= Supplejack Downs =

Pastoral lease in the Northern Territory

Supplejack Downs, also known as Suplejack Downs, is a pastoral lease operating as a cattle station in the Northern Territory of Australia.

The property is situated about 760 km south of Darwin and about 127 km south west of Lajamanu in the locality of Tanami in the central west of the Northern Territory. Supplejack shares a boundary with the Purtu Aboriginal Land Trust to the west and is otherwise surrounded by vacant crown land.

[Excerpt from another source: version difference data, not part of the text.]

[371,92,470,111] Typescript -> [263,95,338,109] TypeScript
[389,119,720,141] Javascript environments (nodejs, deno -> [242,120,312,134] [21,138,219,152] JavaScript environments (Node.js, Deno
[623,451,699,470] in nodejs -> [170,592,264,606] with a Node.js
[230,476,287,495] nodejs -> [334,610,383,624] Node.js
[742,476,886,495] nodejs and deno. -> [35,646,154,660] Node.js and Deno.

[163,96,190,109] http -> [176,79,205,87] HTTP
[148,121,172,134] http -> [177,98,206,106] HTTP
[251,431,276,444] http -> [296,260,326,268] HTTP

Suplejack occupies an area of 3823 km2 along the margins of the Tanami Desert and is accessible by the Tanami Track. The country is composed of rolling hills, tablelands open plains and flood-out country, with herbage such as Mitchell grass, Flinders grass and oat grass, along with trees and shrubs including suplejack, mulga, whitewood and spinifex. The property supports a herd of approximately 8,000 cattle.

The property was established in 1961 by Bob and Lil Savage when they were granted a grazing licence for the area. Construction of a homestead commenced in 1965 as did fencing and the drilling of bores. By 1966 two bores had been sunk and 10 km of fencing had been erected. The Savages had previously worked on the nearby stations Hooker Creek and Yuendumu, before deciding on settling at Suplejack.

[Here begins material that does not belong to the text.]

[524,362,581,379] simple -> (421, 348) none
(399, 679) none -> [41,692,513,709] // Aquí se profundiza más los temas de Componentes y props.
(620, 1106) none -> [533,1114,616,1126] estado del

In 1976 the property occupied an area of 4338 km2 and was subject to a claim of being a traditional Dreaming area of four Aboriginal men, all members of the Warlpiri people. Another family, the Cooks, were also living at Suplejack in 1976.

A pastoral lease was granted to the Savages by the government in 1978, which they still held in 2011.

Tragedy struck the Cook family during the cattle muster of 2008 when a helicopter crash left Rob Cook a quadriplegic as a result of spinal injuries he received in the crash. The pastoral community rallied around the Cook family and raised A$75,000 to support them, while Rob received treatment in an Adelaide hospital. Rob later crossed the Tanami Desert in his modified four wheel drive wheelchair to raise money for his Nuffield Scholarship, and was awarded a courage medal at the national Pride of Australia awards in 2011. He received a Nuffield Scholarship in 2011.